Introduction to Hybrid Parallelism: OxRSE Training

At this point in the lesson, we've introduced the basics you need to get out there and start writing parallel code using OpenMP. There is one thing still worth being brought to your attention, and that is hybrid parallelism.

The Message Passing Interface (MPI)

In this episode, we will assume you have some knowledge about the Message Passing Interface (MPI) and that you have a basic understanding of how to parallelise code using MPI. If you're not sure, you can think of MPI as being like an OpenMP program where everything is in a pragma omp parallel directive.
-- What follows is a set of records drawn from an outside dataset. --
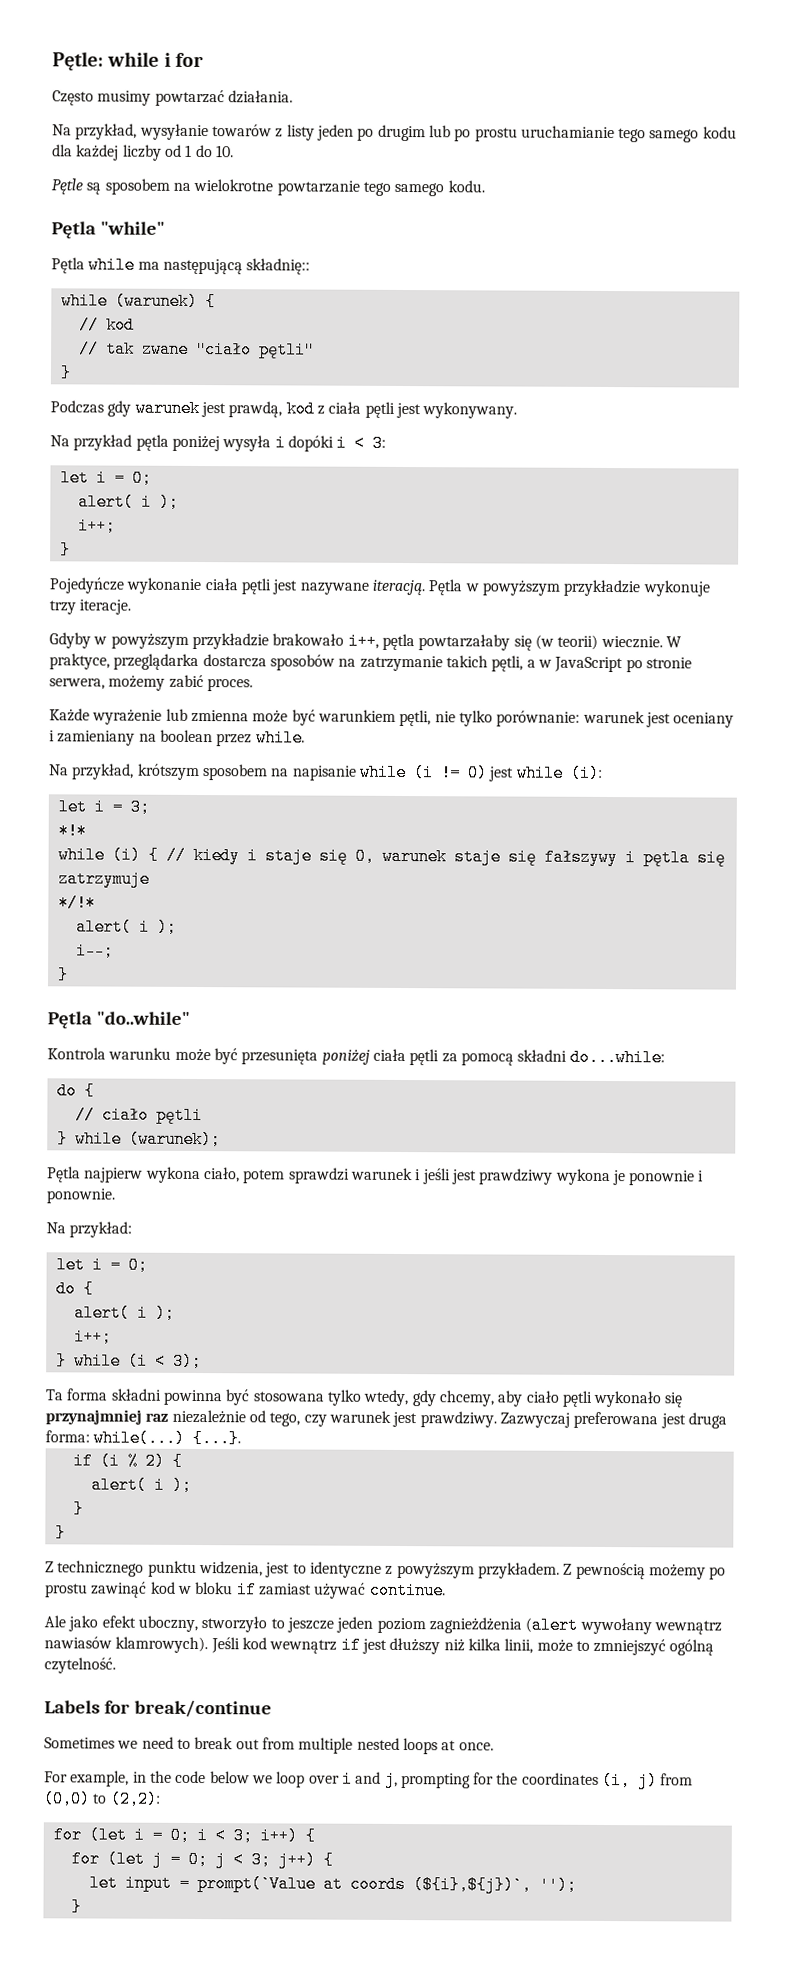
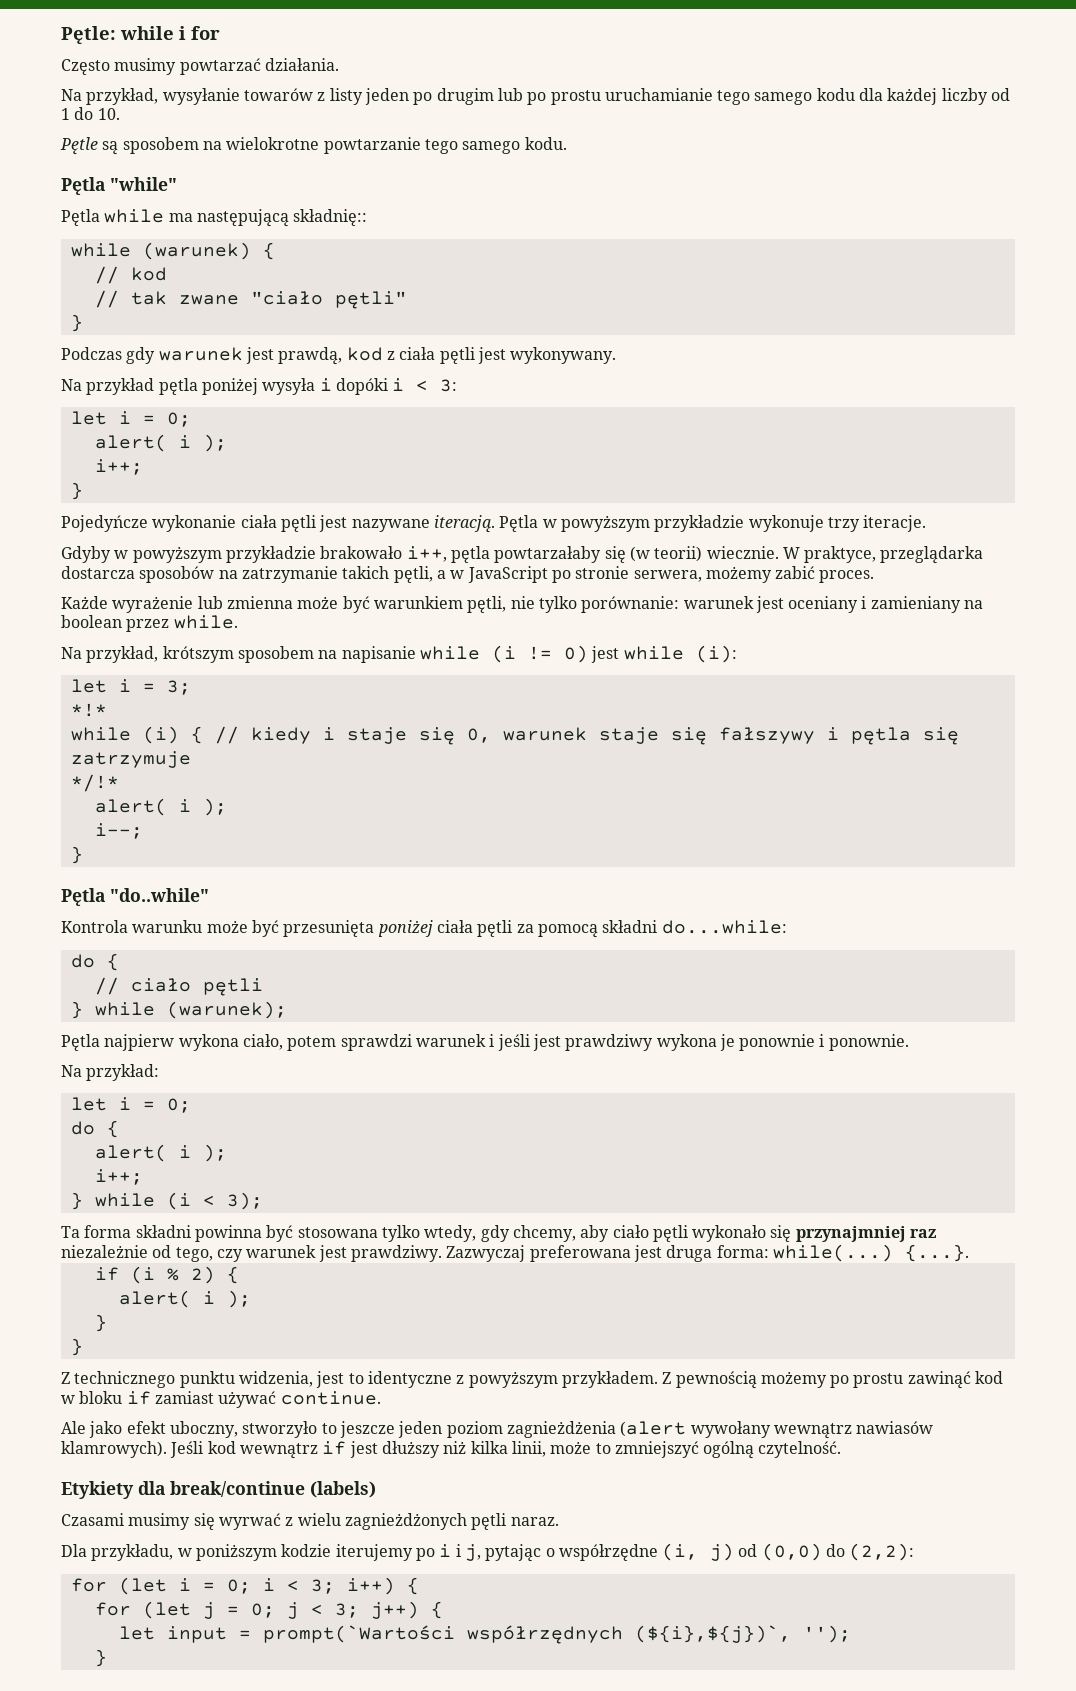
- Labels for break/continue
- Sometimes we need to break out from multiple nested loops at once.
- For example, in the code below we loop over i and j, prompting for the coordinates (i, j) from (0,0) to (2,2):
+ Etykiety dla break/continue (labels)
+ Czasami musimy się wyrwać z wielu zagnieżdżonych pętli naraz.
+ Dla przykładu, w poniższym kodzie iterujemy po i i j, pytając o współrzędne (i, j) od (0,0) do (2,2):
- let input = prompt(`Value at coords (${i},${j})`, '');
+ let input = prompt(`Wartości współrzędnych (${i},${j})`, '');

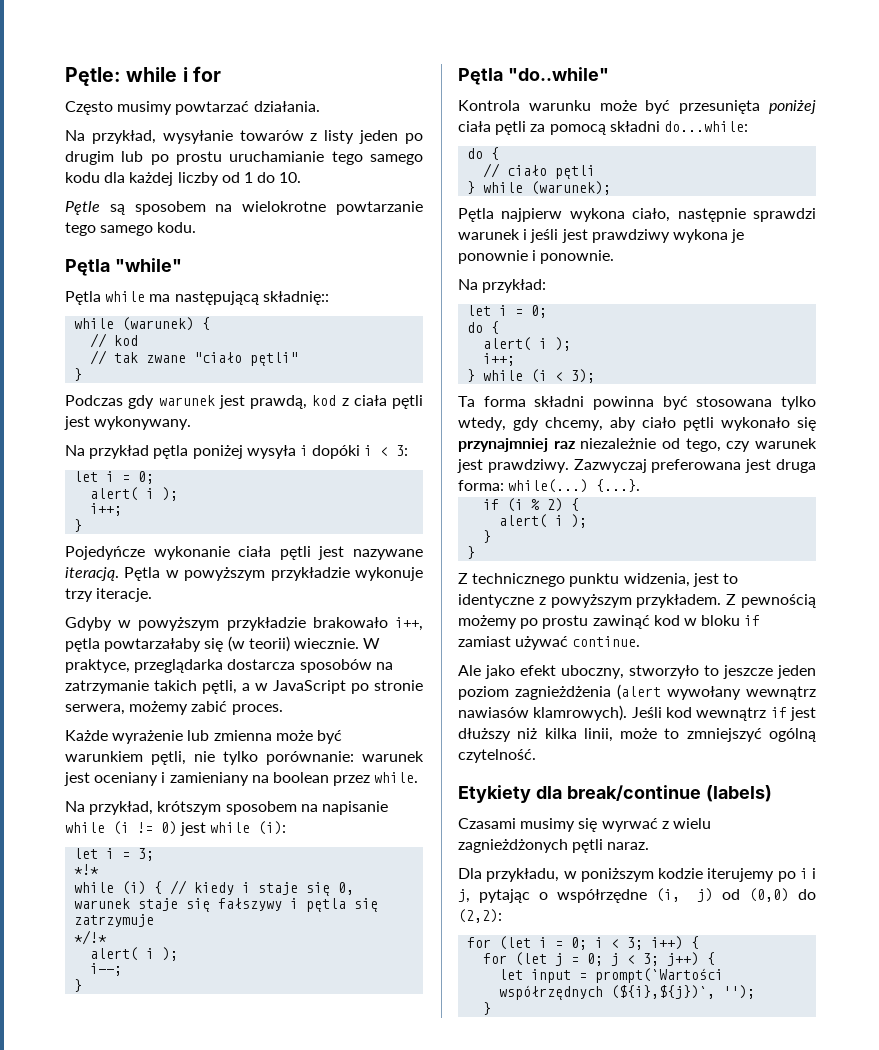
- Pętla najpierw wykona ciało, potem sprawdzi warunek i jeśli jest prawdziwy wykona je ponownie i ponownie.
+ Pętla najpierw wykona ciało, następnie sprawdzi warunek i jeśli jest prawdziwy wykona je ponownie i ponownie.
What is hybrid parallelism?

When we talk about hybrid parallelism, what we're really talking about is writing parallel code using more than one parallelisation paradigm. The reason we want to do this is to take advantage of the strengths of each paradigm to improve the performance, scaling and efficiency of our parallel core. The most common form of hybrid parallelism in research is MPI+X. What this means is that an application is mostly parallelised using the Message Passing Interface (MPI), which has been extended using some +X other paradigm. A common example of +X is OpenMP, creating MPI+OpenMP.

Heterogeneous Computing

An MPI+OpenMP scheme is known as homogenous computing, meaning all the processing units involved are of the same type. The opposite is heterogeneous computing, where different types of processing architectures are used such as CPUs, GPUs (graphics processing units), TPUs (tensor processing units) and FGPAs (field-programmable gate arrays). The goal of heterogeneous computing is to leverage the strengths of each processor type to achieve maximum performance and efficiency. The most common in research will be CPU and GPU.

In an MPI+OpenMP application, one or multiple MPI processes/ranks are created each of which spawn their own set of OpenMP threads as shown in the diagram above. The key thing to realise is that by combining MPI and OpenMP, we can scale an OpenMP program from only being able to use the resources on a single HPC compute node to being able to use multiple compute nodes. We can think of it was MPI being in charge of parallelising a program across nodes, whilst OpenMP is responsible for the parallelism on a node.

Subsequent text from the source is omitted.